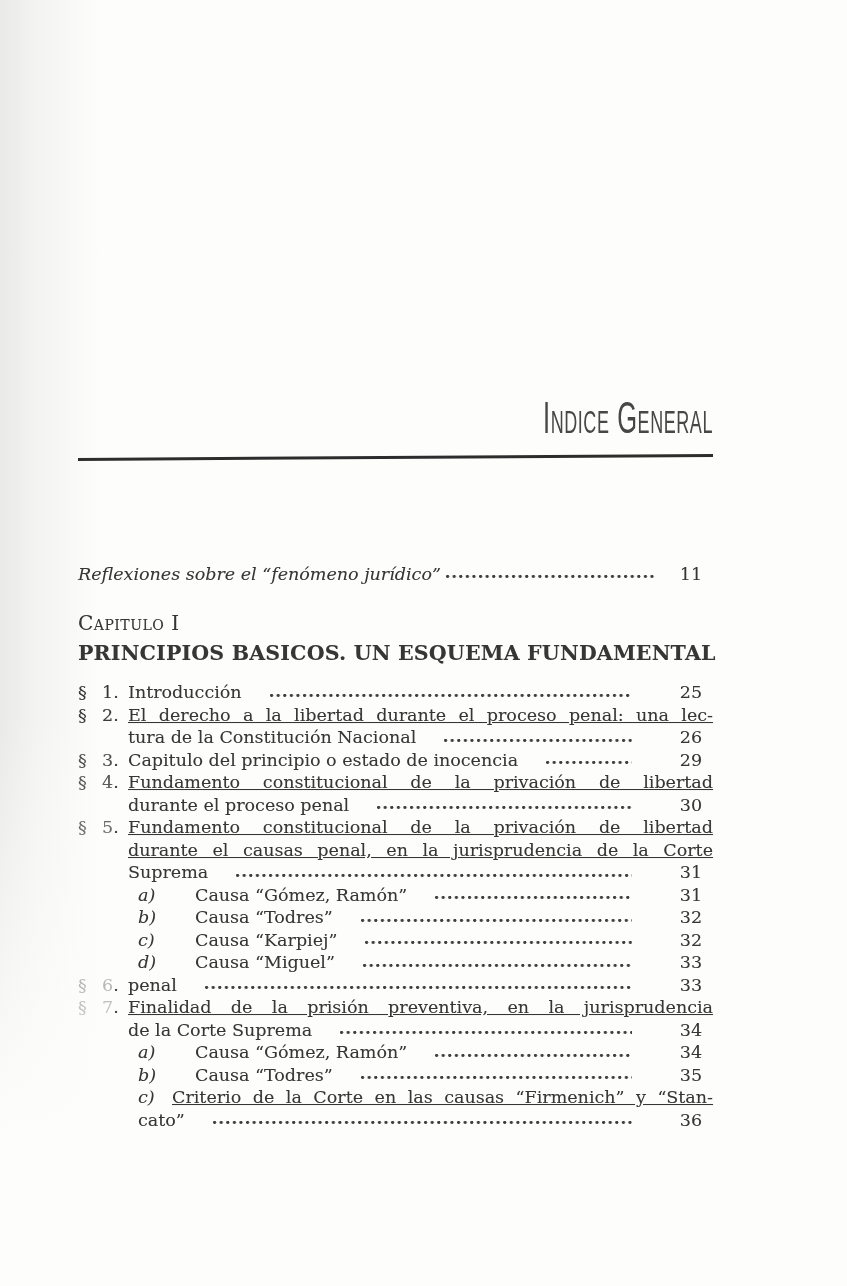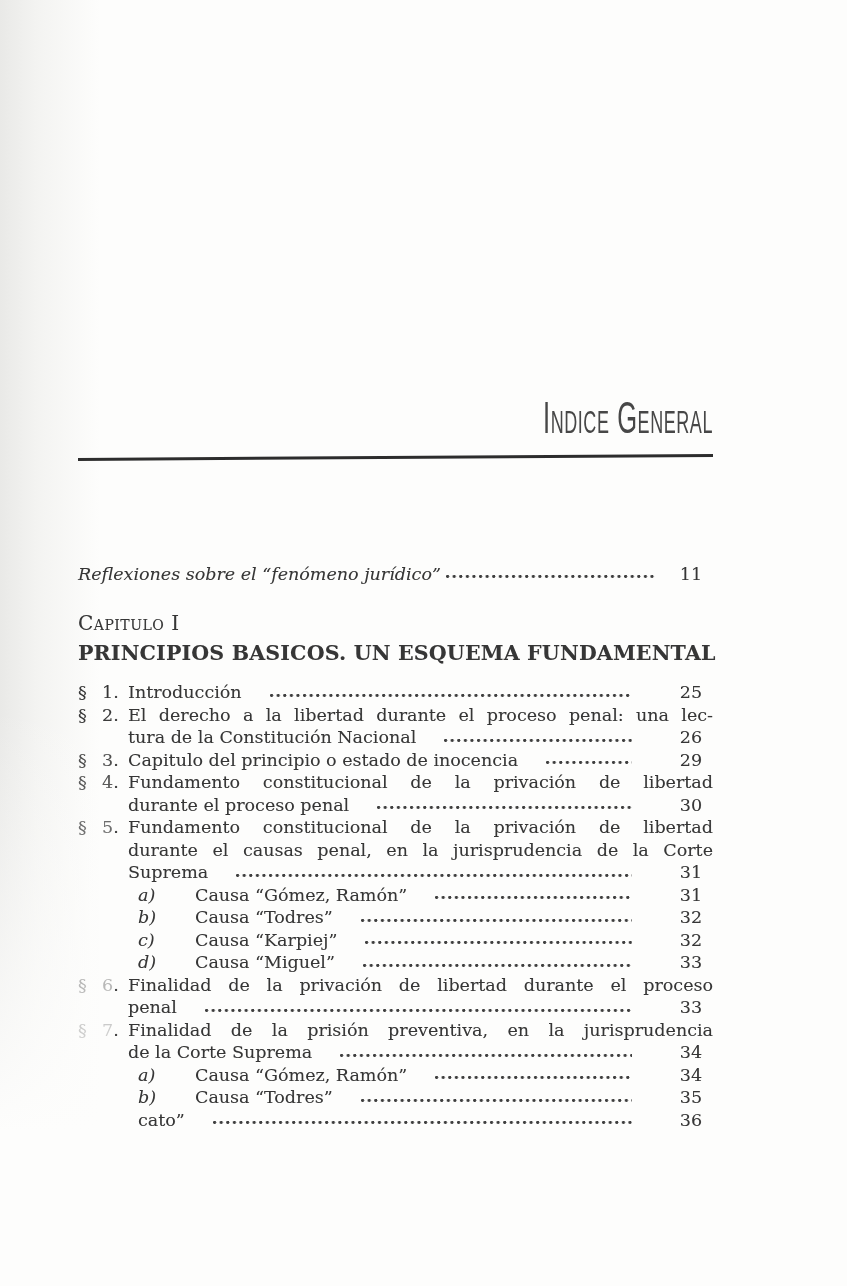--- a/index.html
+++ b/index.html
@@ -104,7 +104,7 @@
   .entry.level2 { display: block; padding-left: 60px; }
   .submark { display: inline-block; width: 34px; font-style: italic; }
   .line { min-height: 22.5px; gap: 23px; }
-  .line.just { text-align: justify; text-align-last: justify; }
+  .line.just { text-align: justify; text-align-last: justify; text-decoration: underline; }
   .line.last { display: flex; align-items: baseline; }
 </style>
 </head>

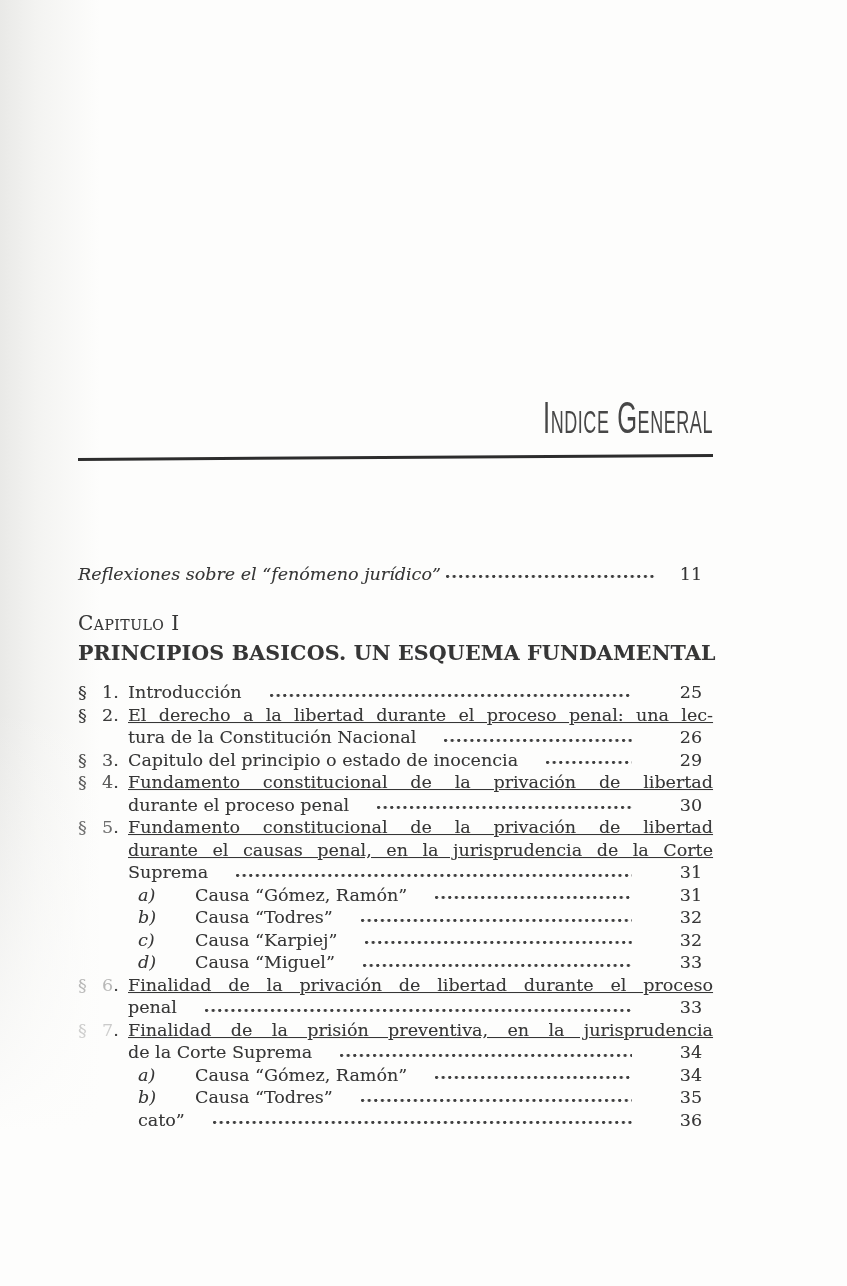--- a/index.html
+++ b/index.html
@@ -235,7 +235,6 @@
             <span class="mark">§</span>
             <span class="num">6.</span>
             <div class="ebody">
-              <div class="line just">Finalidad de la privación de libertad durante el proceso</div>
               <div class="line last">
                 <span class="txt">penal</span>
                 <span class="dots"></span>

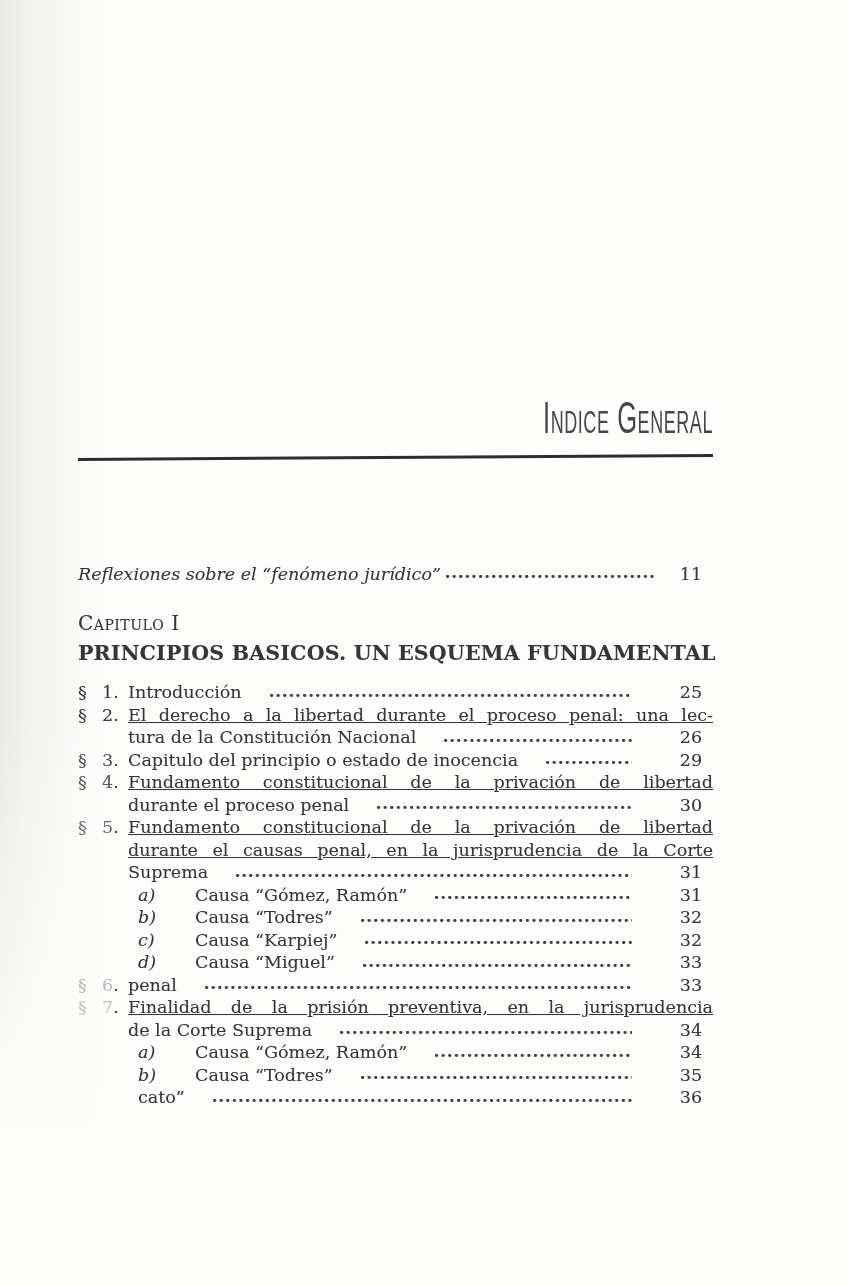--- a/index.html
+++ b/index.html
@@ -276,6 +276,7 @@
           </div>
           <div class="entry level2">
             <div class="ebody">
+              <div class="line just"><span class="submark">c)</span>Criterio de la Corte en las causas “Firmenich” y “Stan-</div>
               <div class="line last">
                 <span class="txt">cato”</span>
                 <span class="dots"></span>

● ● ● ●

WHAT IS NEEDED: Retype the listing above exactly as it appears, omitting the pictures.

RESULT FOR THIS TASK:
--- a/index.html
+++ b/index.html
@@ -104,7 +104,7 @@
   .entry.level2 { display: block; padding-left: 60px; }
   .submark { display: inline-block; width: 34px; font-style: italic; }
   .line { min-height: 22.5px; gap: 23px; }
-  .line.just { text-align: justify; text-align-last: justify; }
+  .line.just { text-align: justify; text-align-last: justify; text-decoration: underline; }
   .line.last { display: flex; align-items: baseline; }
 </style>
 </head>

--- a/index.html
+++ b/index.html
@@ -235,7 +235,6 @@
             <span class="mark">§</span>
             <span class="num">6.</span>
             <div class="ebody">
-              <div class="line just">Finalidad de la privación de libertad durante el proceso</div>
               <div class="line last">
                 <span class="txt">penal</span>
                 <span class="dots"></span>

--- a/index.html
+++ b/index.html
@@ -276,6 +276,7 @@
           </div>
           <div class="entry level2">
             <div class="ebody">
+              <div class="line just"><span class="submark">c)</span>Criterio de la Corte en las causas “Firmenich” y “Stan-</div>
               <div class="line last">
                 <span class="txt">cato”</span>
                 <span class="dots"></span>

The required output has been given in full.